Петя бережно поднялся на руки и попробовал перевернуться на другой бок. Все храпело по-прежнему; это ободрило его; он очень хорошо помнил, где кто расположился: ему легко было пройти к выходу сарая и не задеть никого. Но тут овладевал им страх пуще прежнего; колени его стучали друг о дружку; он должен был прижать грудь руками и открыть рот, чтоб перевести дыхание, которое спиралось в пересыхавшем горле. «Сейчас хватится Верстан, сейчас хватится и крикнет!» – думал он. Петя вспомнил вдруг, что прежде, в Марьинском, живучи дома, когда случалось ему вскидываться со сна, мать подбегала к нему и начинала крестить его… Он торопливо несколько раз сряду перекрестился и пустился бежать со всех ног. Он бежал почти бессознательно; в первые минуты им управлял один инстинкт, одно чувство самосохранения, внушавшие ему удаляться от Андреевского. Сам не замечая этого, выбрался он из лощины и очутился посреди пустынных полей, где шумел только дождь. Но страх, овладевавший им, по-видимому, все сильнее и сильнее, по мере того как он удалялся, привязывал крылья к ногам его; он ни на минуту не останавливался. Не чувствуя тяжести платья, насквозь пропитанного дождем, не чувствуя усталости, он бежал вперед и вперед, сам не зная, как перескакивал межи, дождевые промоины, как перелезал овраги, перемежавшие иногда путь. Усталость скоро, однако ж, взяла свое; он остановился и поспешил припасть к земле, хотя в трех шагах можно было пройти мимо и не заметить его. Сердце его билось так сильно, что, казалось, слышалось ему, как стучало оно; но кроме этого звука и шума дождя он ничего не слышал. Он подумал, что рано еще останавливаться: слишком близки нищие; превозмог усталость и снова пошел вперед. Так шел он всю ночь, изредка останавливаясь, чтоб перевести дух.

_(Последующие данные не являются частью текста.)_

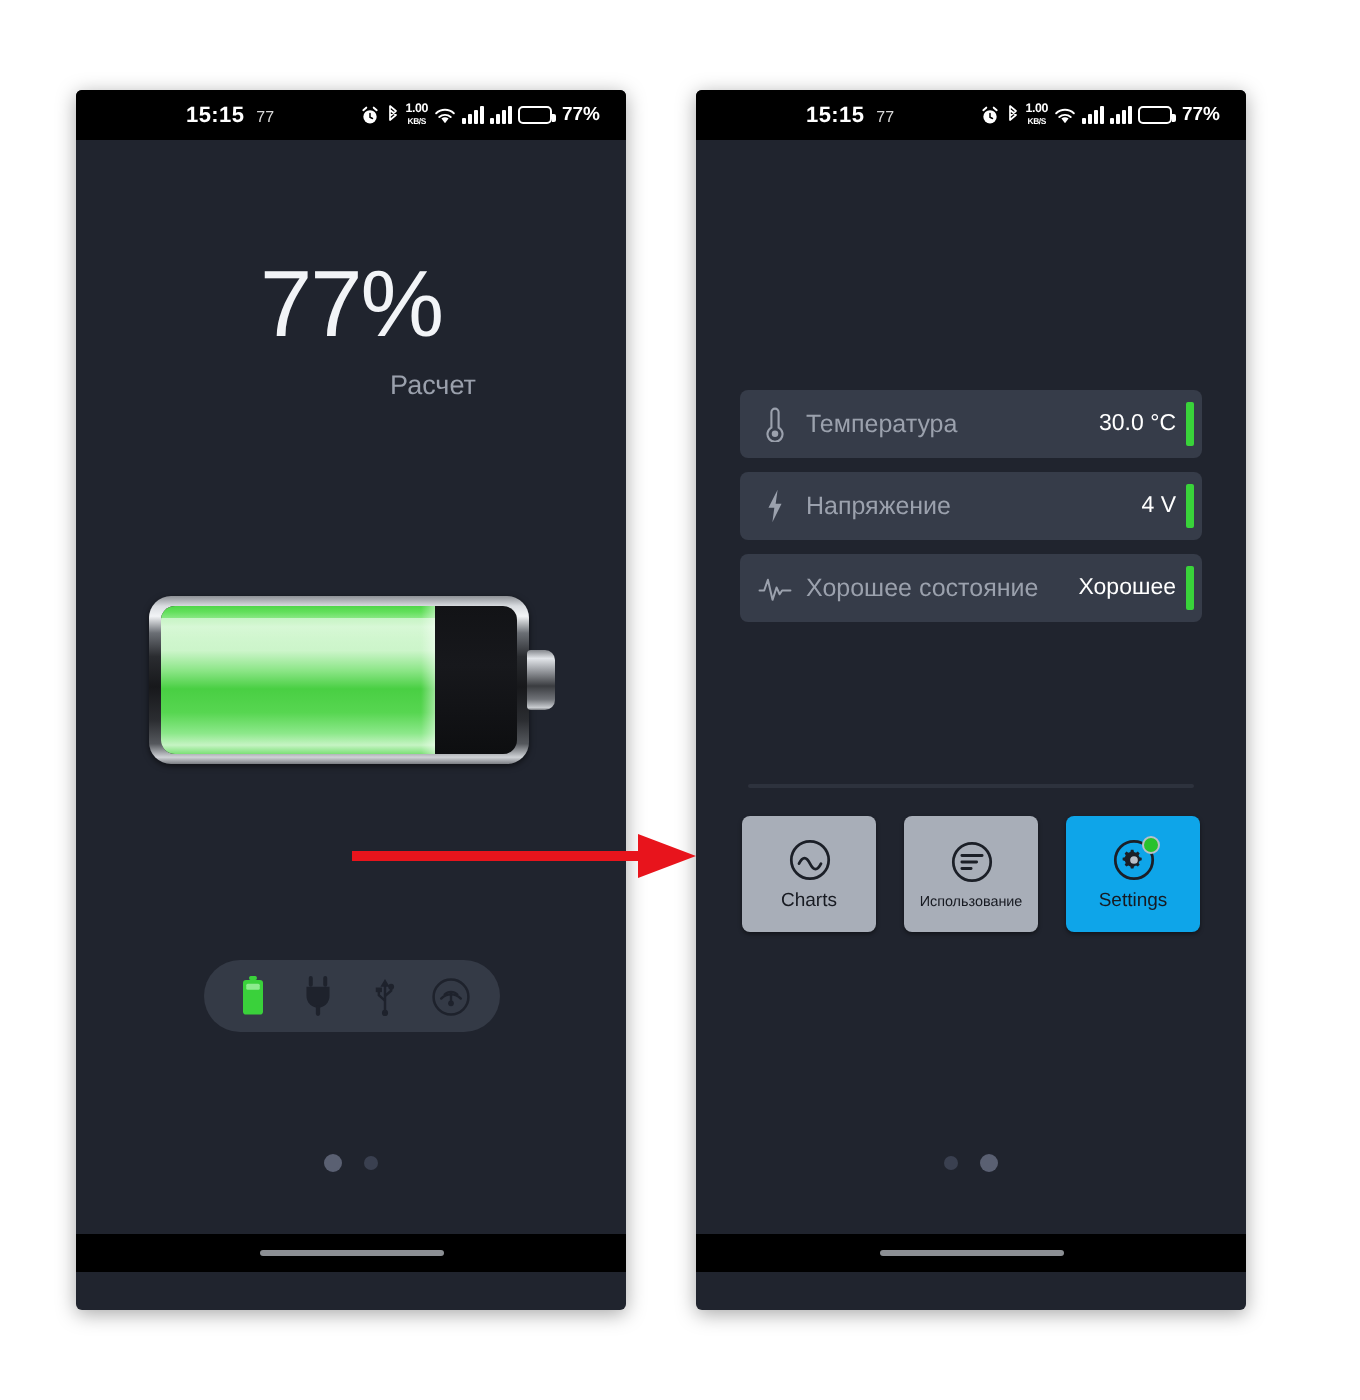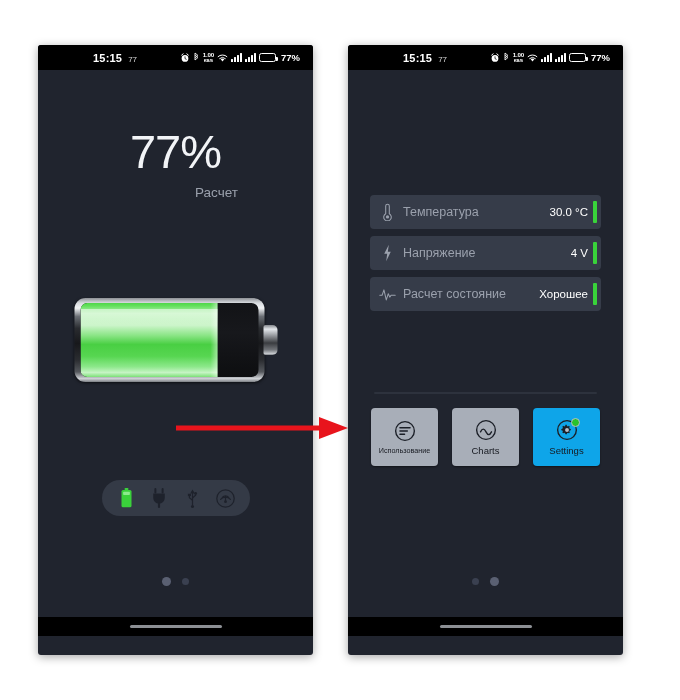--- a/index.html
+++ b/index.html
@@ -446,49 +446,49 @@
           <span class="row-val">4 V</span>
           <span class="row-bar" style="background: rgb(57, 211, 58);"></span>
         </div>
 
         <div class="row">
           <span class="row-ico">
             <svg width="17" height="13" viewBox="0 0 22 16">
               <path d="M1 9h3l2.4-7 3 13 2.6-8 2 4.4 1.6-2.4H21" fill="none" stroke="#9ba1ad" stroke-width="1.3" stroke-linejoin="round" stroke-linecap="round"></path>
             </svg>
           </span>
-          <span class="row-label">Расчет состояние</span>
+          <span class="row-label">Хорошее состояние</span>
           <span class="row-val">Хорошее</span>
           <span class="row-bar" style="background: rgb(57, 211, 58);"></span>
         </div>
 
       </div>
 
       <div class="divider"></div>
 
       <div class="btn-row">
+
+        <div class="app-btn">
+          <span class="app-btn-ico">
+            <svg width="22" height="22" viewBox="0 0 24 24">
+              <circle cx="12" cy="12" r="10.2" fill="none" stroke="#1b1f27" stroke-width="1.5"></circle>
+              <path d="M6 14c2-4 4-4 6 0s4 4 6 0" fill="none" stroke="#1b1f27" stroke-width="1.5" stroke-linecap="round"></path>
+            </svg>
+          </span>
+          <span class="app-btn-label">Charts</span>
+        </div>
 
         <div class="app-btn">
           <span class="app-btn-ico">
             <svg width="22" height="22" viewBox="0 0 24 24">
               <circle cx="12" cy="12" r="10.2" fill="none" stroke="#1b1f27" stroke-width="1.5"></circle>
               <path d="M6.5 8.5h11M6.5 12h8M6.5 15.5h5" stroke="#1b1f27" stroke-width="1.6" stroke-linecap="round"></path>
             </svg>
           </span>
           <span class="app-btn-label small">Использование</span>
-        </div>
-
-        <div class="app-btn">
-          <span class="app-btn-ico">
-            <svg width="22" height="22" viewBox="0 0 24 24">
-              <circle cx="12" cy="12" r="10.2" fill="none" stroke="#1b1f27" stroke-width="1.5"></circle>
-              <path d="M6 14c2-4 4-4 6 0s4 4 6 0" fill="none" stroke="#1b1f27" stroke-width="1.5" stroke-linecap="round"></path>
-            </svg>
-          </span>
-          <span class="app-btn-label">Charts</span>
         </div>
 
         <div class="app-btn sel">
           <span class="app-btn-ico">
             <svg width="22" height="22" viewBox="0 0 24 24">
               <circle cx="12" cy="12" r="10.2" fill="none" stroke="#1b1f27" stroke-width="1.5"></circle>
               <path d="M12 7.6l1.1.5 1-.7 1 1-.6 1 .5 1.1 1.2.3v1.4l-1.2.3-.5 1.1.6 1-1 1-1-.6-1.1.5-.3 1.2h-1.4l-.3-1.2-1.1-.5-1 .6-1-1 .6-1-.5-1.1-1.2-.3v-1.4l1.2-.3.5-1.1-.6-1 1-1 1 .7 1.1-.5.3-1.2h1.4z" fill="#1b1f27"></path>
               <circle cx="12" cy="12" r="2.1" fill="#b9bfc8"></circle>
             </svg>
             <span class="badge"></span>

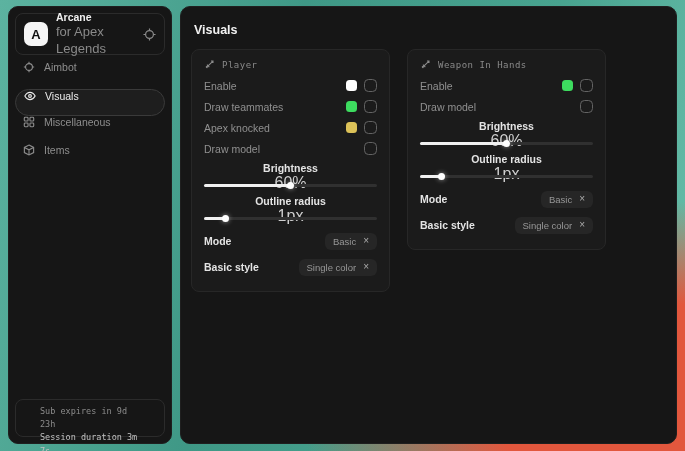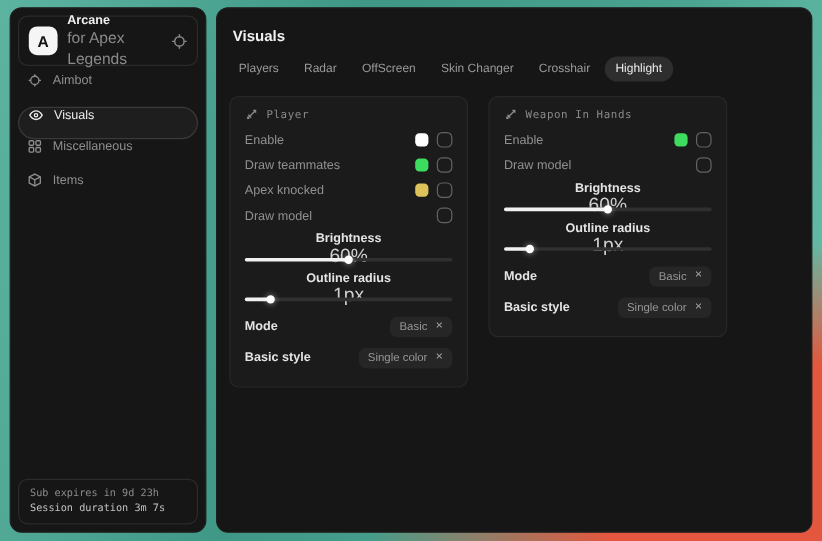--- a/index.html
+++ b/index.html
@@ -27,21 +27,21 @@
   .scan { color:#8d8d8d; display:flex; }
   .cat { margin:10px 14px 4px; font-size:8.5px; color:#767676; letter-spacing:.3px; }
   .nav { margin-top:4px; }
   .nav-item { height:28px; display:flex; align-items:flex-start; gap:9px; padding:0 14px;
     font-size:10.5px; color:#8e8e8e; cursor:pointer; }
   .nav-item .nicon { display:flex; color:#8e8e8e; }
   .nav-item.active { margin:0 6px; padding:0 8px; height:27px; background:#1e1e1e;
     border:1px solid #3a3a3a; border-radius:16px; color:#ededed; }
   .nav-item.active .nicon { color:#ededed; }
   .side-foot { position:absolute; left:6px; right:6px; bottom:6px; height:38px;
-    border:1px solid #2b2b2b; border-radius:8px; padding:5px 9px;
+    border:1px solid #2b2b2b; border-radius:8px; padding:5px 24px;
     font-family:"DejaVu Sans Mono", monospace; font-size:8.5px; line-height:1.55; }
   .foot-l1 { color:#8b8b8b; }
   .foot-l2 { color:#c2c2c2; }
 
   
   .page-title { margin:16px 0 0 13px; font-size:12.5px; font-weight:700; color:#f1f1f1; }
   .tabs { display:flex; align-items:center; gap:3px; margin:10px 0 0 9px; }
   .tab { padding:5px 9px; font-size:10px; color:#9a9a9a; border-radius:14px; cursor:pointer; white-space:nowrap; }
   .tab.active { background:#2e2e2e; color:#ededed; }
   .panels { display:flex; gap:17px; margin:12px 0 0 10px; align-items:flex-start; }
@@ -129,28 +129,20 @@
 
   <div class="side-foot">
     <div class="foot-l1">Sub expires in 9d 23h</div>
     <div class="foot-l2">Session duration 3m 7s</div>
   </div>
 </div>
 
 <div class="card" id="main">
   <div class="page-title">Visuals</div>
 
-  <div class="tabs">
-    <div class="tab">Players</div>
-    <div class="tab">Radar</div>
-    <div class="tab">OffScreen</div>
-    <div class="tab">Skin Changer</div>
-    <div class="tab">Crosshair</div>
-    <div class="tab active">Highlight</div>
-  </div>
 
   <div class="panels">
 
     <div class="panel">
       <div class="phead">
         <span>
           <svg width="11" height="11" viewBox="0 0 12 12" fill="none" stroke="currentColor" stroke-width="1.2">
             <path d="M2.2 9.8 9.8 2.2M7.6 2.2h2.2v2.2M3.2 6.2 5.8 8.8M2.2 8l1.8 1.8"></path>
           </svg>
           </span>

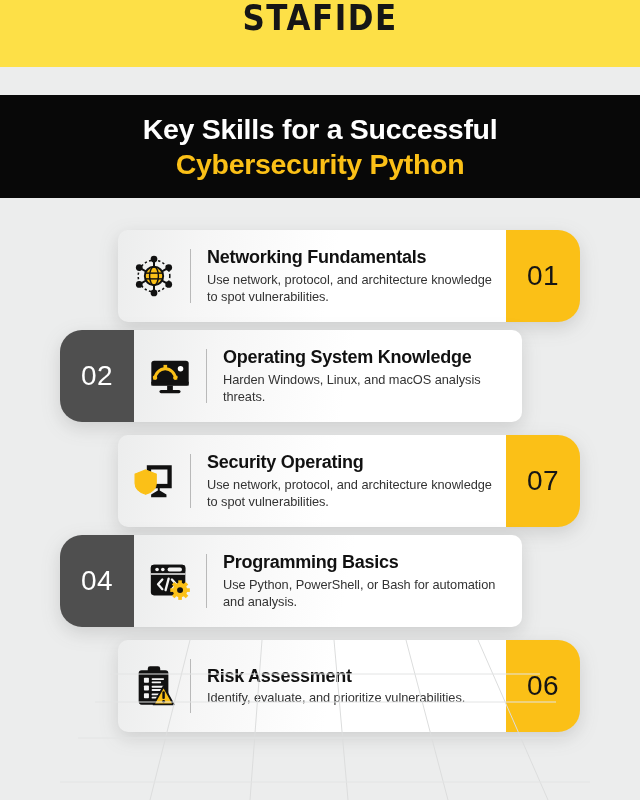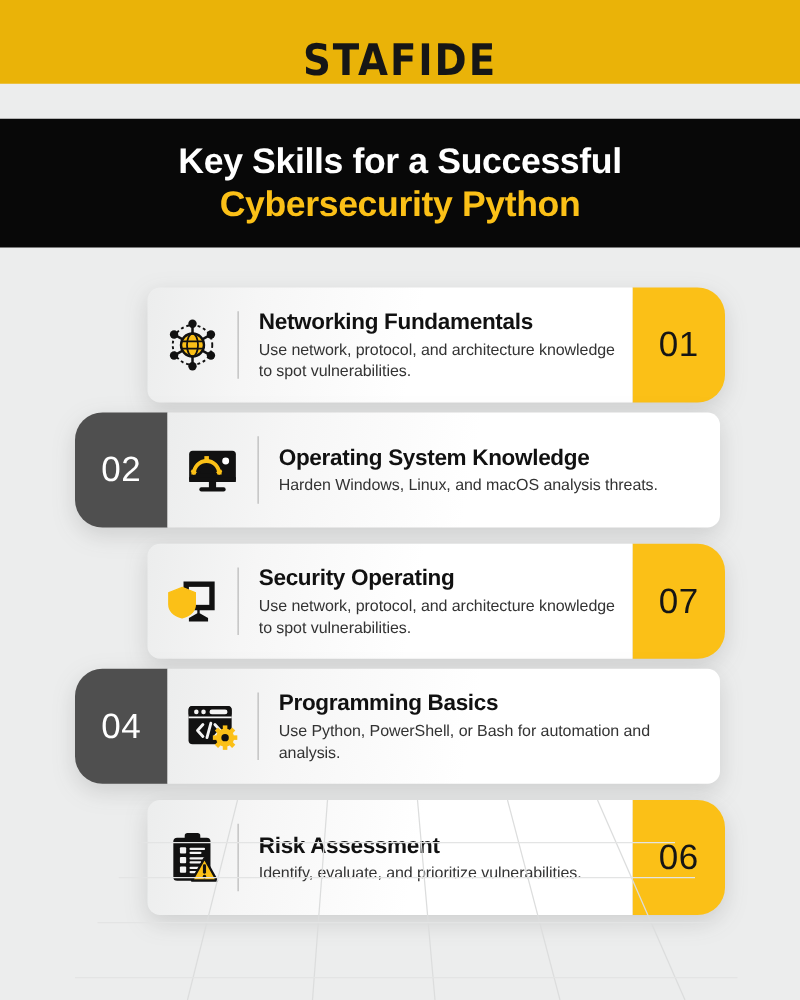--- a/index.html
+++ b/index.html
@@ -28,23 +28,23 @@
     overflow: hidden;
     pointer-events: none;
   }
   .floor svg { display: block; width: 640px; height: 160px; }
 
   
   .logo-band {
     position: absolute;
     top: 0; left: 0; right: 0;
     height: 67px;
-    background: #eab308;
-    display: flex;
-    align-items: flex-end;
+    background: #fde047;
+    display: flex;
+    align-items: flex-start;
     justify-content: center;
   }
   .logo {
     font-family: "DejaVu Sans", sans-serif;
     font-weight: 700;
     font-size: 31px;
     letter-spacing: 1.5px;
     color: #161616;
     transform: scaleY(1.12);
   }
@@ -91,21 +91,21 @@
   }
 
   
   .row.right-badge {
     left: 118px;
     width: 462px;
   }
   
   .row.left-badge {
     left: 60px;
-    width: 516px;
+    width: 462px;
   }
 
   .card {
     flex: 1;
     background: linear-gradient(100deg, #eceded 0%, #f6f6f6 22%, #ffffff 55%, #ffffff 100%);
     display: flex;
     align-items: center;
     position: relative;
   }
   .row.right-badge .card { border-radius: 10px 0 0 10px; }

Утро застало его на возвышенном месте, посреди неоглядных полей, местами покрытых колосившеюся рожью, местами голых или усеянных кустарником. Дождь перестал на минуту; кругом открылось неоглядное пространство; кой-где выглядывали деревушки, белела церковь или темносиним пятном раскидывался лес. Петя не имел никакого определенного плана, кроме того разве, чтоб в случае, если увидит бегущих за ним нищих, броситься тотчас же в реку. Мысли бедного мальчика были так встревожены, что он не задавал себе даже вопроса, что делать ему, если в таком случае не найдется речки под рукою. Речка должна быть – вот и все тут! Он побоялся, однако ж, войти в одну из деревень, попадавшихся кой-где на дороге; по соображениям его, Верстан был еще близко: легко можно было натолкнуться на него в жилом месте. Мысль, что в настоящую минуту Верстан уже пробудился, может, даже ищет его, заставила его забыть усталость; он продолжал подвигаться вперед, снял даже лапти для облегчения ходьбы и сам подивился, как не придумал этого прежде: они смерть его измучили. Пройдя шагов двадцать, Петя вернулся назад и поспешил закопать лапти в землю, чтоб не оставить следа за собою.